Conficker Showdown: No End In Sight
Kelly Jackson Higgins writes on Dark Reading:
Security researchers have picked it apart, vendors have banded together to fight it, and most users have at least heard of it after it made the mainstream media for a possible April 1 activation that never happened -- but the Conficker worm just won't go away. Its bot count has remained steady at around 6 million machines since this summer. And no one really knows what its operators have in store for all of that firepower.More here.
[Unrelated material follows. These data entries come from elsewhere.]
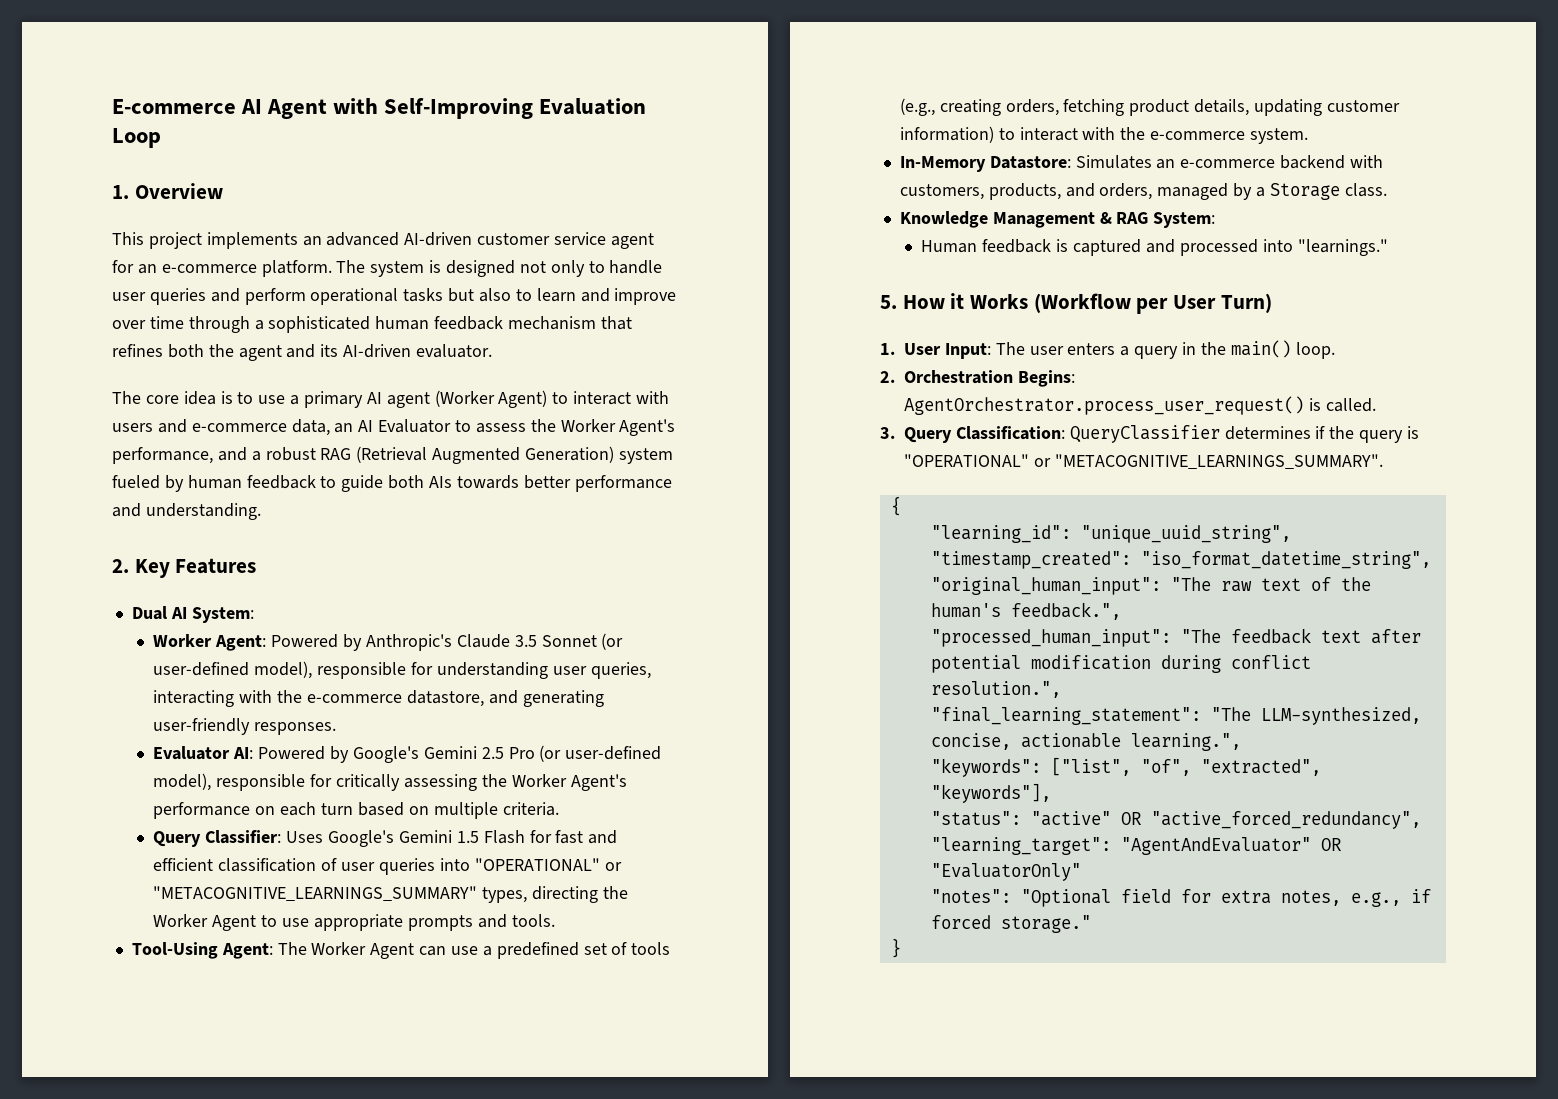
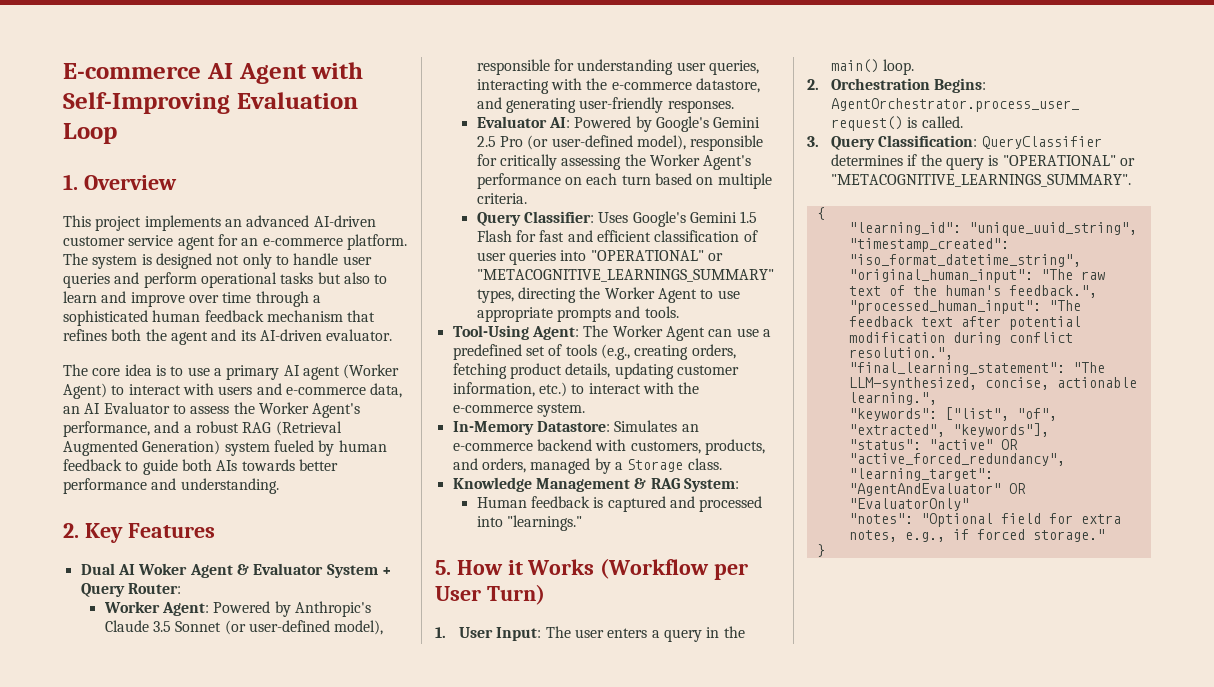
- Dual AI System:
+ Dual AI Woker Agent & Evaluator System + Query Router:
- Tool-Using Agent: The Worker Agent can use a predefined set of tools (e.g., creating orders, fetching product details, updating customer information) to interact with the e-commerce system.
+ Tool-Using Agent: The Worker Agent can use a predefined set of tools (e.g., creating orders, fetching product details, updating customer information, etc.) to interact with the e-commerce system.

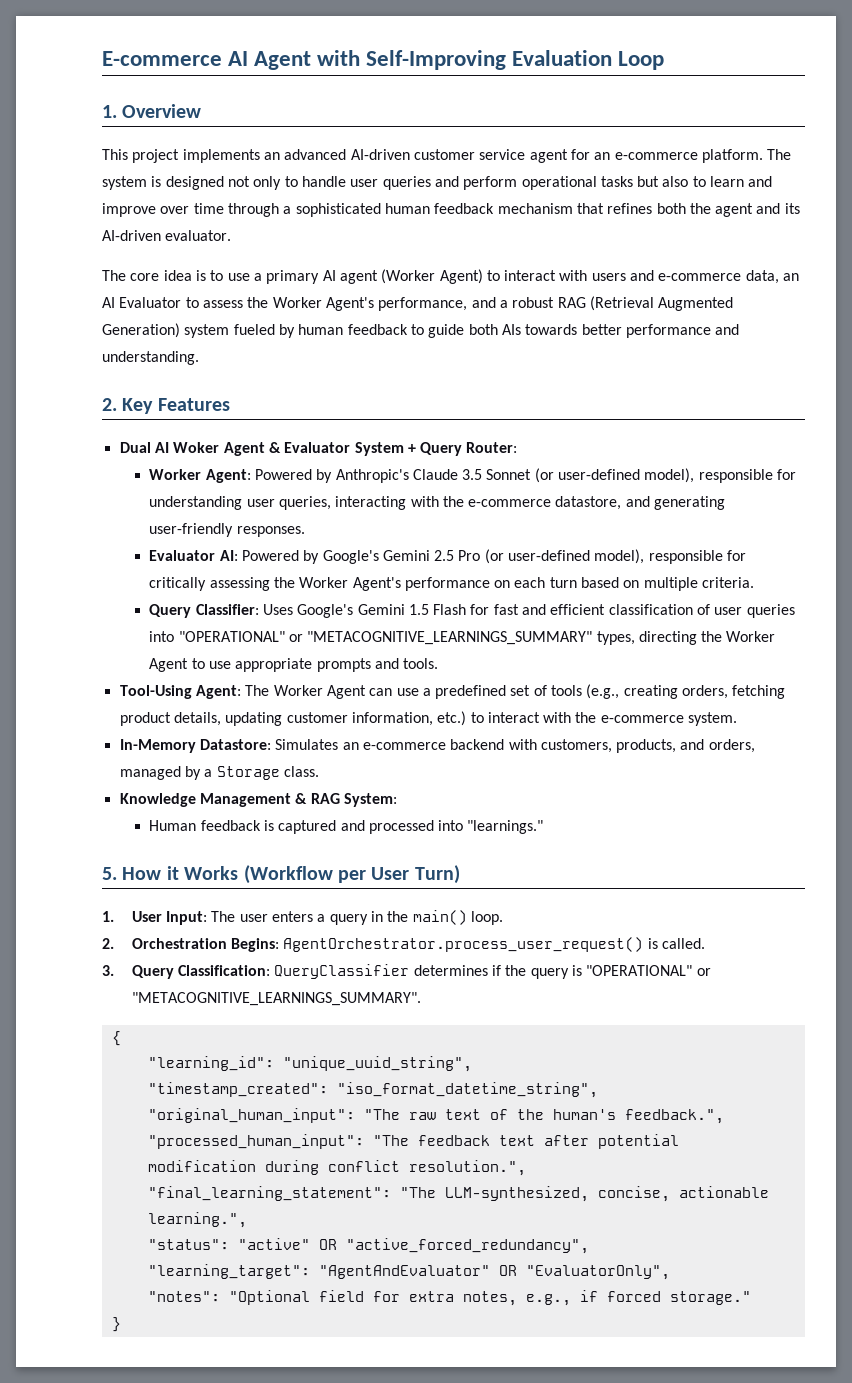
- "keywords": ["list", "of", "extracted", "keywords"],
- "learning_target": "AgentAndEvaluator" OR "EvaluatorOnly"
+ "learning_target": "AgentAndEvaluator" OR "EvaluatorOnly",

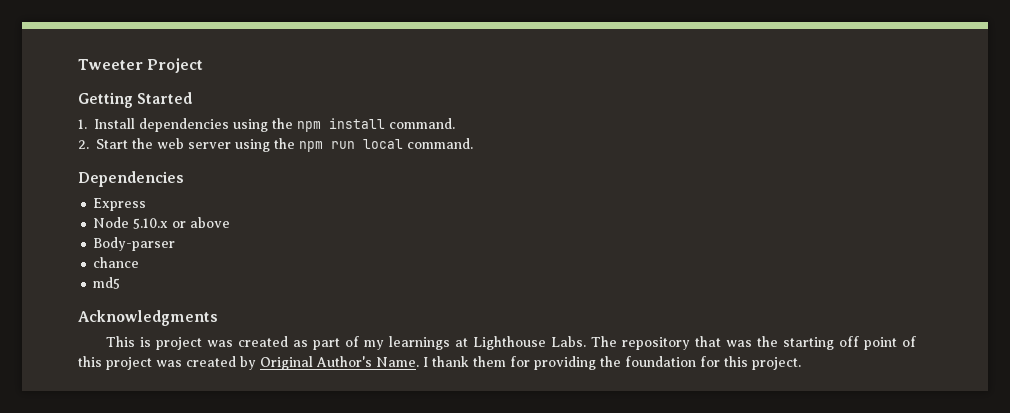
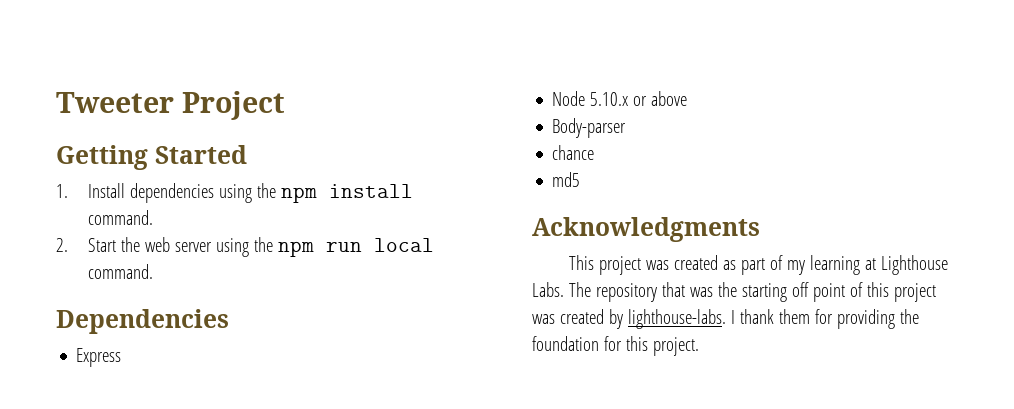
- This is project was created as part of my learnings at Lighthouse Labs.
+ This project was created as part of my learning at Lighthouse Labs.
- The repository that was the starting off point of this project was created by Original Author's Name.
+ The repository that was the starting off point of this project was created by lighthouse-labs.

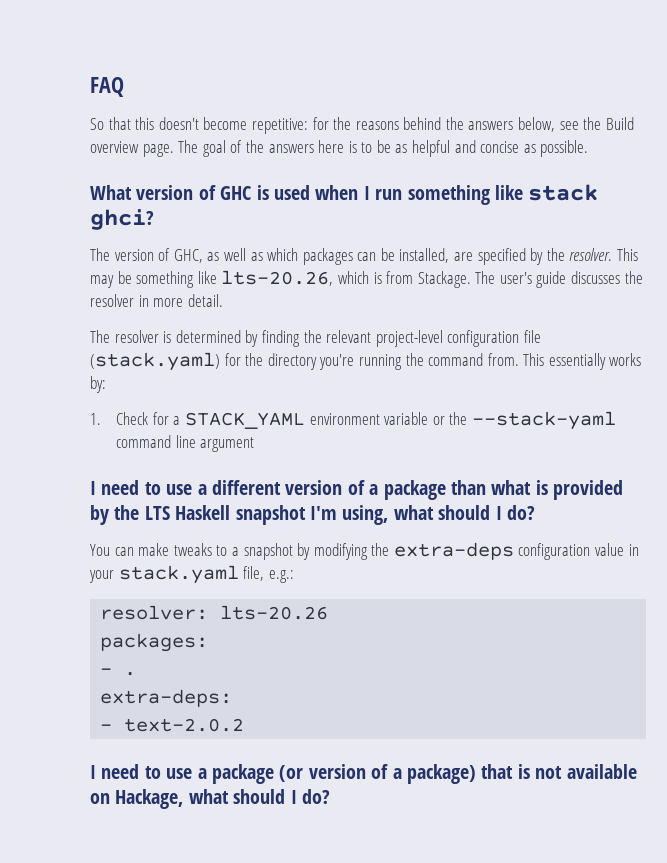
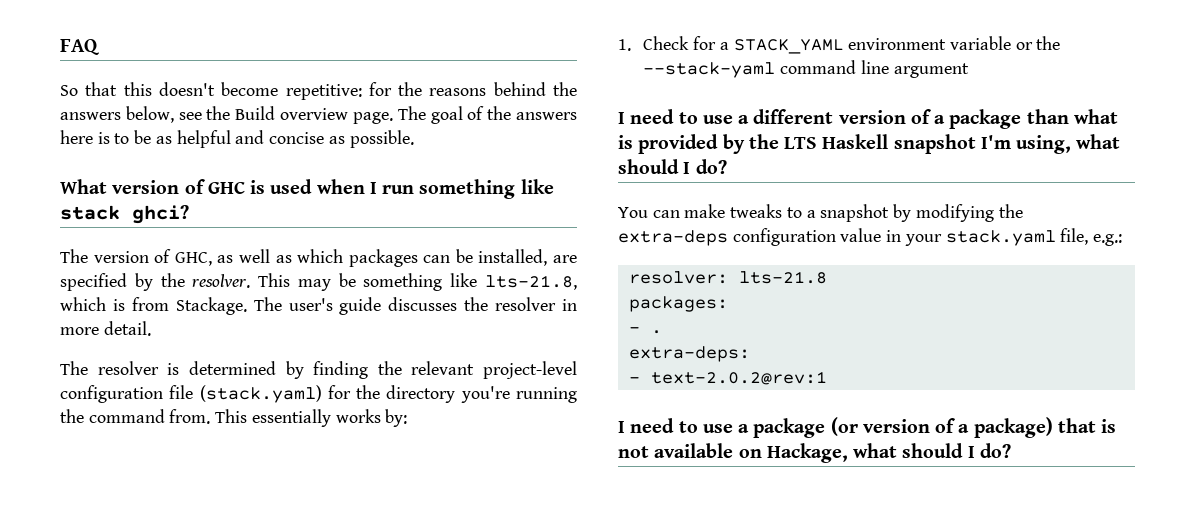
- This may be something like lts-20.26, which is from Stackage.
+ This may be something like lts-21.8, which is from Stackage.
- resolver: lts-20.26
+ resolver: lts-21.8
- - text-2.0.2
+ - text-2.0.2@rev:1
"We continue to see infection rates at a very high level, especially for the A and B variants [of Conficker]," says Andre DiMino, director of the Shadowserver Foundation, which tracks Conficker infections for the Conficker Working Group. "We've done a good job at getting a grasp on Conficker itself and its architecture, and have also had great response from groups within the Conficker Working Group. Now we just need to be a little more aggressive in remediation and with more awareness to really make a concerted effort to get this thing cleaned up."
What concerns security researchers is that despite all of the resources and attention being poured into eradicating Conficker -- Microsoft even offers a $250,000 bounty to catch the people behind the worm -- infections just keep coming worldwide. "It continues to be a giant engine idling, and we wait and see what they're going to do with it," DiMino says.
DiMino worries that all of the hype surrounding the April Fool's Day Conficker event that never was lulled users into a false sense of security that they are immune to Conficker, and that it's considered old hat now compared with other threats.